BEGIN Supplied information

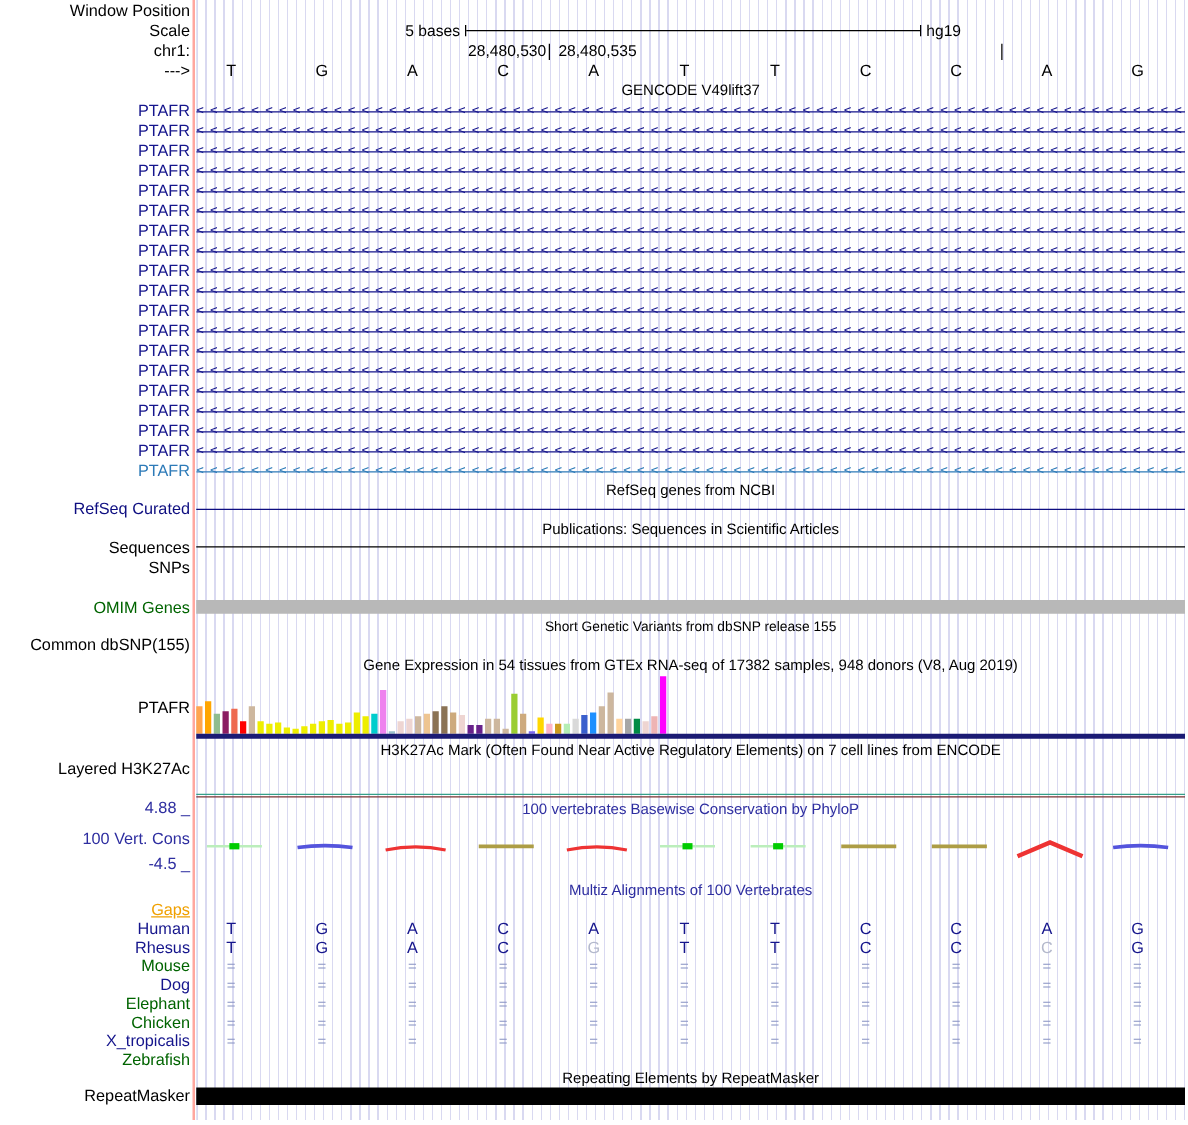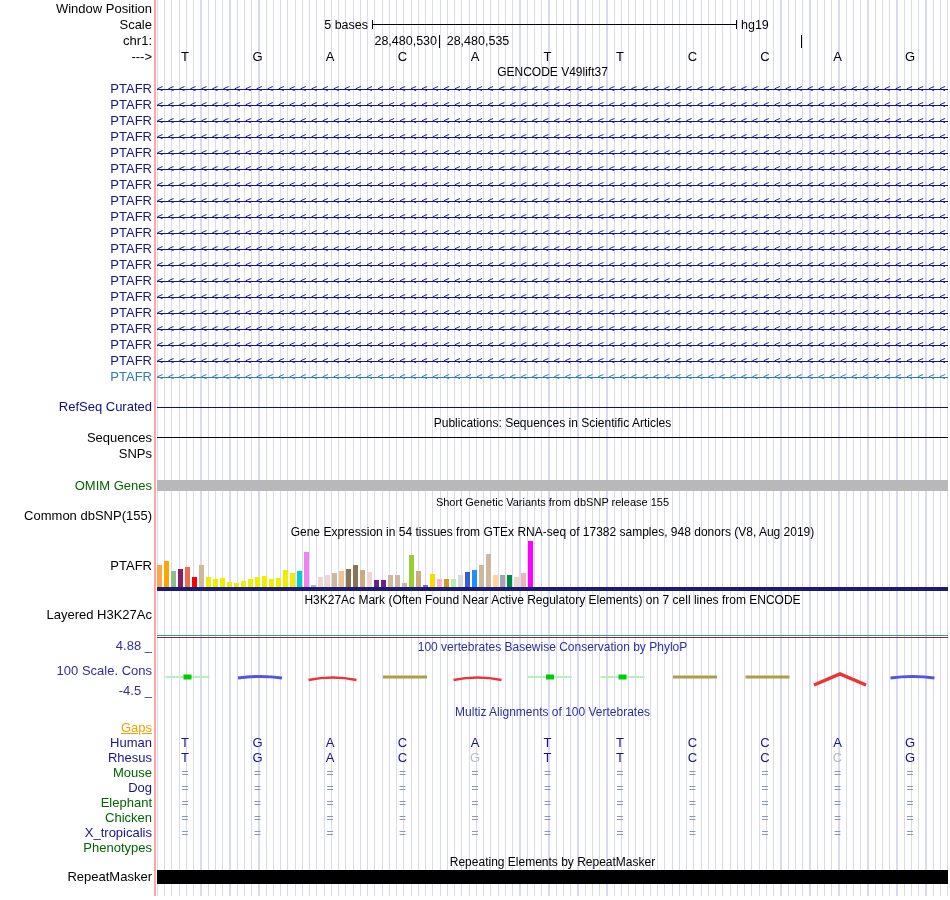--- a/index.html
+++ b/index.html
@@ -97,20 +97,21 @@
       <div class="abs gutter" style="top: 322px; color: rgb(21, 21, 140);">PTAFR</div>
       <div class="abs arrow-row" style="top: 322px; color: rgb(21, 21, 140);"><div class="mid"></div><span class="txt">&lt;&lt;&lt;&lt;&lt;&lt;&lt;&lt;&lt;&lt;&lt;&lt;&lt;&lt;&lt;&lt;&lt;&lt;&lt;&lt;&lt;&lt;&lt;&lt;&lt;&lt;&lt;&lt;&lt;&lt;&lt;&lt;&lt;&lt;&lt;&lt;&lt;&lt;&lt;&lt;&lt;&lt;&lt;&lt;&lt;&lt;&lt;&lt;&lt;&lt;&lt;&lt;&lt;&lt;&lt;&lt;&lt;&lt;&lt;&lt;&lt;&lt;&lt;&lt;&lt;&lt;&lt;&lt;&lt;&lt;&lt;&lt;</span></div>
       <div class="abs gutter" style="top: 338px; color: rgb(21, 21, 140);">PTAFR</div>
       <div class="abs arrow-row" style="top: 338px; color: rgb(21, 21, 140);"><div class="mid"></div><span class="txt">&lt;&lt;&lt;&lt;&lt;&lt;&lt;&lt;&lt;&lt;&lt;&lt;&lt;&lt;&lt;&lt;&lt;&lt;&lt;&lt;&lt;&lt;&lt;&lt;&lt;&lt;&lt;&lt;&lt;&lt;&lt;&lt;&lt;&lt;&lt;&lt;&lt;&lt;&lt;&lt;&lt;&lt;&lt;&lt;&lt;&lt;&lt;&lt;&lt;&lt;&lt;&lt;&lt;&lt;&lt;&lt;&lt;&lt;&lt;&lt;&lt;&lt;&lt;&lt;&lt;&lt;&lt;&lt;&lt;&lt;&lt;&lt;</span></div>
       <div class="abs gutter" style="top: 354px; color: rgb(21, 21, 140);">PTAFR</div>
       <div class="abs arrow-row" style="top: 354px; color: rgb(21, 21, 140);"><div class="mid"></div><span class="txt">&lt;&lt;&lt;&lt;&lt;&lt;&lt;&lt;&lt;&lt;&lt;&lt;&lt;&lt;&lt;&lt;&lt;&lt;&lt;&lt;&lt;&lt;&lt;&lt;&lt;&lt;&lt;&lt;&lt;&lt;&lt;&lt;&lt;&lt;&lt;&lt;&lt;&lt;&lt;&lt;&lt;&lt;&lt;&lt;&lt;&lt;&lt;&lt;&lt;&lt;&lt;&lt;&lt;&lt;&lt;&lt;&lt;&lt;&lt;&lt;&lt;&lt;&lt;&lt;&lt;&lt;&lt;&lt;&lt;&lt;&lt;&lt;</span></div>
       <div class="abs gutter" style="top: 370px; color: rgb(46, 123, 184);">PTAFR</div>
       <div class="abs arrow-row" style="top: 370px; color: rgb(46, 123, 184);"><div class="mid"></div><span class="txt">&lt;&lt;&lt;&lt;&lt;&lt;&lt;&lt;&lt;&lt;&lt;&lt;&lt;&lt;&lt;&lt;&lt;&lt;&lt;&lt;&lt;&lt;&lt;&lt;&lt;&lt;&lt;&lt;&lt;&lt;&lt;&lt;&lt;&lt;&lt;&lt;&lt;&lt;&lt;&lt;&lt;&lt;&lt;&lt;&lt;&lt;&lt;&lt;&lt;&lt;&lt;&lt;&lt;&lt;&lt;&lt;&lt;&lt;&lt;&lt;&lt;&lt;&lt;&lt;&lt;&lt;&lt;&lt;&lt;&lt;&lt;&lt;</span></div>
     </div>
 
+  <div class="abs track-title" style="top:386px">RefSeq genes from NCBI</div>
   <div class="abs gutter" style="top:400px;color:#0d0d80">RefSeq Curated</div>
   <div class="abs hline" style="top:407px;background:#0d0d80"></div>
 
   <div class="abs track-title" style="top:417px">Publications: Sequences in Scientific Articles</div>
   <div class="abs gutter" style="top:431px">Sequences</div>
   <div class="abs hline" style="top:437px;background:#000"></div>
   <div class="abs gutter" style="top:447px">SNPs</div>
 
   <div class="abs gutter green" style="top:479px">OMIM Genes</div>
   <div class="abs" style="left:157px;top:480px;width:791px;height:11px;background:#b8b8b8"></div>
@@ -178,21 +179,21 @@
     </div>
   <div class="abs" style="left:157px;top:587px;width:791px;height:4px;background:#1b1b74"></div>
 
   <div class="abs track-title" style="top:594px">H3K27Ac Mark (Often Found Near Active Regulatory Elements) on 7 cell lines from ENCODE</div>
   <div class="abs gutter" style="top:608px">Layered H3K27Ac</div>
   <div class="abs hline" style="top:635px;background:#35a08a"></div>
   <div class="abs hline" style="top:637px;background:#7a3333"></div>
 
   <div class="abs gutter dkblue" style="top:639px">4.88 _</div>
   <div class="abs track-title dkblue" style="top:641px">100 vertebrates Basewise Conservation by PhyloP</div>
-  <div class="abs gutter dkblue" style="top:664px">100 Scale. Cons</div>
+  <div class="abs gutter dkblue" style="top:664px">100 Vert. Cons</div>
   <div class="abs gutter dkblue" style="top:684px">-4.5 _</div>
   <svg class="abs" id="cons-svg" style="left:157px;top:668px" width="791" height="26">
       <line x1="8.5" y1="9" x2="52.5" y2="9" stroke="#bbeebb" stroke-width="2"></line>
       <rect x="26.5" y="6.5" width="8" height="5" fill="#00cc00"></rect>
       <path d="M 81 10 Q 103 7 125 10" stroke="#5454dd" fill="none" stroke-width="3"></path>
       <path d="M 151.5 12 Q 175.5 7 199.5 12" stroke="#ee3333" fill="none" stroke-width="2.5"></path>
       <line x1="226" y1="9" x2="270" y2="9" stroke="#ad9d45" stroke-width="3"></line>
       <path d="M 296.5 12 Q 320.5 7 344.5 12" stroke="#ee3333" fill="none" stroke-width="2.5"></path>
       <line x1="371" y1="9" x2="415" y2="9" stroke="#bbeebb" stroke-width="2"></line>
       <rect x="389" y="6.5" width="8" height="5" fill="#00cc00"></rect>
@@ -298,20 +299,20 @@
         <span class="basecell eq" style="left: 330px; top: 0px;">=</span>
         <span class="basecell eq" style="left: 402.5px; top: 0px;">=</span>
         <span class="basecell eq" style="left: 475px; top: 0px;">=</span>
         <span class="basecell eq" style="left: 547.5px; top: 0px;">=</span>
         <span class="basecell eq" style="left: 620px; top: 0px;">=</span>
         <span class="basecell eq" style="left: 692.5px; top: 0px;">=</span>
         <span class="basecell eq" style="left: 765px; top: 0px;">=</span>
         <span class="basecell eq" style="left: 837.5px; top: 0px;">=</span>
         <span class="basecell eq" style="left: 910px; top: 0px;">=</span>
       </div>
-      <div class="abs gutter" style="top: 841px; color: rgb(0, 100, 0);">Phenotypes</div>
+      <div class="abs gutter" style="top: 841px; color: rgb(0, 100, 0);">Zebrafish</div>
       <div class="abs" style="left: 0px; top: 841px; width: 950px; height: 14px;"></div>
     </div>
 
   <div class="abs track-title" style="top:856px">Repeating Elements by RepeatMasker</div>
   <div class="abs gutter" style="top:870px">RepeatMasker</div>
   <div class="abs" style="left:157px;top:870px;width:791px;height:14px;background:#000"></div>
 </div>
 
 </body></html>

END Supplied information

An exact repeat of the listing above, pictures excluded, is the answer.

--- a/index.html
+++ b/index.html
@@ -97,20 +97,21 @@
       <div class="abs gutter" style="top: 322px; color: rgb(21, 21, 140);">PTAFR</div>
       <div class="abs arrow-row" style="top: 322px; color: rgb(21, 21, 140);"><div class="mid"></div><span class="txt">&lt;&lt;&lt;&lt;&lt;&lt;&lt;&lt;&lt;&lt;&lt;&lt;&lt;&lt;&lt;&lt;&lt;&lt;&lt;&lt;&lt;&lt;&lt;&lt;&lt;&lt;&lt;&lt;&lt;&lt;&lt;&lt;&lt;&lt;&lt;&lt;&lt;&lt;&lt;&lt;&lt;&lt;&lt;&lt;&lt;&lt;&lt;&lt;&lt;&lt;&lt;&lt;&lt;&lt;&lt;&lt;&lt;&lt;&lt;&lt;&lt;&lt;&lt;&lt;&lt;&lt;&lt;&lt;&lt;&lt;&lt;&lt;</span></div>
       <div class="abs gutter" style="top: 338px; color: rgb(21, 21, 140);">PTAFR</div>
       <div class="abs arrow-row" style="top: 338px; color: rgb(21, 21, 140);"><div class="mid"></div><span class="txt">&lt;&lt;&lt;&lt;&lt;&lt;&lt;&lt;&lt;&lt;&lt;&lt;&lt;&lt;&lt;&lt;&lt;&lt;&lt;&lt;&lt;&lt;&lt;&lt;&lt;&lt;&lt;&lt;&lt;&lt;&lt;&lt;&lt;&lt;&lt;&lt;&lt;&lt;&lt;&lt;&lt;&lt;&lt;&lt;&lt;&lt;&lt;&lt;&lt;&lt;&lt;&lt;&lt;&lt;&lt;&lt;&lt;&lt;&lt;&lt;&lt;&lt;&lt;&lt;&lt;&lt;&lt;&lt;&lt;&lt;&lt;&lt;</span></div>
       <div class="abs gutter" style="top: 354px; color: rgb(21, 21, 140);">PTAFR</div>
       <div class="abs arrow-row" style="top: 354px; color: rgb(21, 21, 140);"><div class="mid"></div><span class="txt">&lt;&lt;&lt;&lt;&lt;&lt;&lt;&lt;&lt;&lt;&lt;&lt;&lt;&lt;&lt;&lt;&lt;&lt;&lt;&lt;&lt;&lt;&lt;&lt;&lt;&lt;&lt;&lt;&lt;&lt;&lt;&lt;&lt;&lt;&lt;&lt;&lt;&lt;&lt;&lt;&lt;&lt;&lt;&lt;&lt;&lt;&lt;&lt;&lt;&lt;&lt;&lt;&lt;&lt;&lt;&lt;&lt;&lt;&lt;&lt;&lt;&lt;&lt;&lt;&lt;&lt;&lt;&lt;&lt;&lt;&lt;&lt;</span></div>
       <div class="abs gutter" style="top: 370px; color: rgb(46, 123, 184);">PTAFR</div>
       <div class="abs arrow-row" style="top: 370px; color: rgb(46, 123, 184);"><div class="mid"></div><span class="txt">&lt;&lt;&lt;&lt;&lt;&lt;&lt;&lt;&lt;&lt;&lt;&lt;&lt;&lt;&lt;&lt;&lt;&lt;&lt;&lt;&lt;&lt;&lt;&lt;&lt;&lt;&lt;&lt;&lt;&lt;&lt;&lt;&lt;&lt;&lt;&lt;&lt;&lt;&lt;&lt;&lt;&lt;&lt;&lt;&lt;&lt;&lt;&lt;&lt;&lt;&lt;&lt;&lt;&lt;&lt;&lt;&lt;&lt;&lt;&lt;&lt;&lt;&lt;&lt;&lt;&lt;&lt;&lt;&lt;&lt;&lt;&lt;</span></div>
     </div>
 
+  <div class="abs track-title" style="top:386px">RefSeq genes from NCBI</div>
   <div class="abs gutter" style="top:400px;color:#0d0d80">RefSeq Curated</div>
   <div class="abs hline" style="top:407px;background:#0d0d80"></div>
 
   <div class="abs track-title" style="top:417px">Publications: Sequences in Scientific Articles</div>
   <div class="abs gutter" style="top:431px">Sequences</div>
   <div class="abs hline" style="top:437px;background:#000"></div>
   <div class="abs gutter" style="top:447px">SNPs</div>
 
   <div class="abs gutter green" style="top:479px">OMIM Genes</div>
   <div class="abs" style="left:157px;top:480px;width:791px;height:11px;background:#b8b8b8"></div>
@@ -178,21 +179,21 @@
     </div>
   <div class="abs" style="left:157px;top:587px;width:791px;height:4px;background:#1b1b74"></div>
 
   <div class="abs track-title" style="top:594px">H3K27Ac Mark (Often Found Near Active Regulatory Elements) on 7 cell lines from ENCODE</div>
   <div class="abs gutter" style="top:608px">Layered H3K27Ac</div>
   <div class="abs hline" style="top:635px;background:#35a08a"></div>
   <div class="abs hline" style="top:637px;background:#7a3333"></div>
 
   <div class="abs gutter dkblue" style="top:639px">4.88 _</div>
   <div class="abs track-title dkblue" style="top:641px">100 vertebrates Basewise Conservation by PhyloP</div>
-  <div class="abs gutter dkblue" style="top:664px">100 Scale. Cons</div>
+  <div class="abs gutter dkblue" style="top:664px">100 Vert. Cons</div>
   <div class="abs gutter dkblue" style="top:684px">-4.5 _</div>
   <svg class="abs" id="cons-svg" style="left:157px;top:668px" width="791" height="26">
       <line x1="8.5" y1="9" x2="52.5" y2="9" stroke="#bbeebb" stroke-width="2"></line>
       <rect x="26.5" y="6.5" width="8" height="5" fill="#00cc00"></rect>
       <path d="M 81 10 Q 103 7 125 10" stroke="#5454dd" fill="none" stroke-width="3"></path>
       <path d="M 151.5 12 Q 175.5 7 199.5 12" stroke="#ee3333" fill="none" stroke-width="2.5"></path>
       <line x1="226" y1="9" x2="270" y2="9" stroke="#ad9d45" stroke-width="3"></line>
       <path d="M 296.5 12 Q 320.5 7 344.5 12" stroke="#ee3333" fill="none" stroke-width="2.5"></path>
       <line x1="371" y1="9" x2="415" y2="9" stroke="#bbeebb" stroke-width="2"></line>
       <rect x="389" y="6.5" width="8" height="5" fill="#00cc00"></rect>
@@ -298,20 +299,20 @@
         <span class="basecell eq" style="left: 330px; top: 0px;">=</span>
         <span class="basecell eq" style="left: 402.5px; top: 0px;">=</span>
         <span class="basecell eq" style="left: 475px; top: 0px;">=</span>
         <span class="basecell eq" style="left: 547.5px; top: 0px;">=</span>
         <span class="basecell eq" style="left: 620px; top: 0px;">=</span>
         <span class="basecell eq" style="left: 692.5px; top: 0px;">=</span>
         <span class="basecell eq" style="left: 765px; top: 0px;">=</span>
         <span class="basecell eq" style="left: 837.5px; top: 0px;">=</span>
         <span class="basecell eq" style="left: 910px; top: 0px;">=</span>
       </div>
-      <div class="abs gutter" style="top: 841px; color: rgb(0, 100, 0);">Phenotypes</div>
+      <div class="abs gutter" style="top: 841px; color: rgb(0, 100, 0);">Zebrafish</div>
       <div class="abs" style="left: 0px; top: 841px; width: 950px; height: 14px;"></div>
     </div>
 
   <div class="abs track-title" style="top:856px">Repeating Elements by RepeatMasker</div>
   <div class="abs gutter" style="top:870px">RepeatMasker</div>
   <div class="abs" style="left:157px;top:870px;width:791px;height:14px;background:#000"></div>
 </div>
 
 </body></html>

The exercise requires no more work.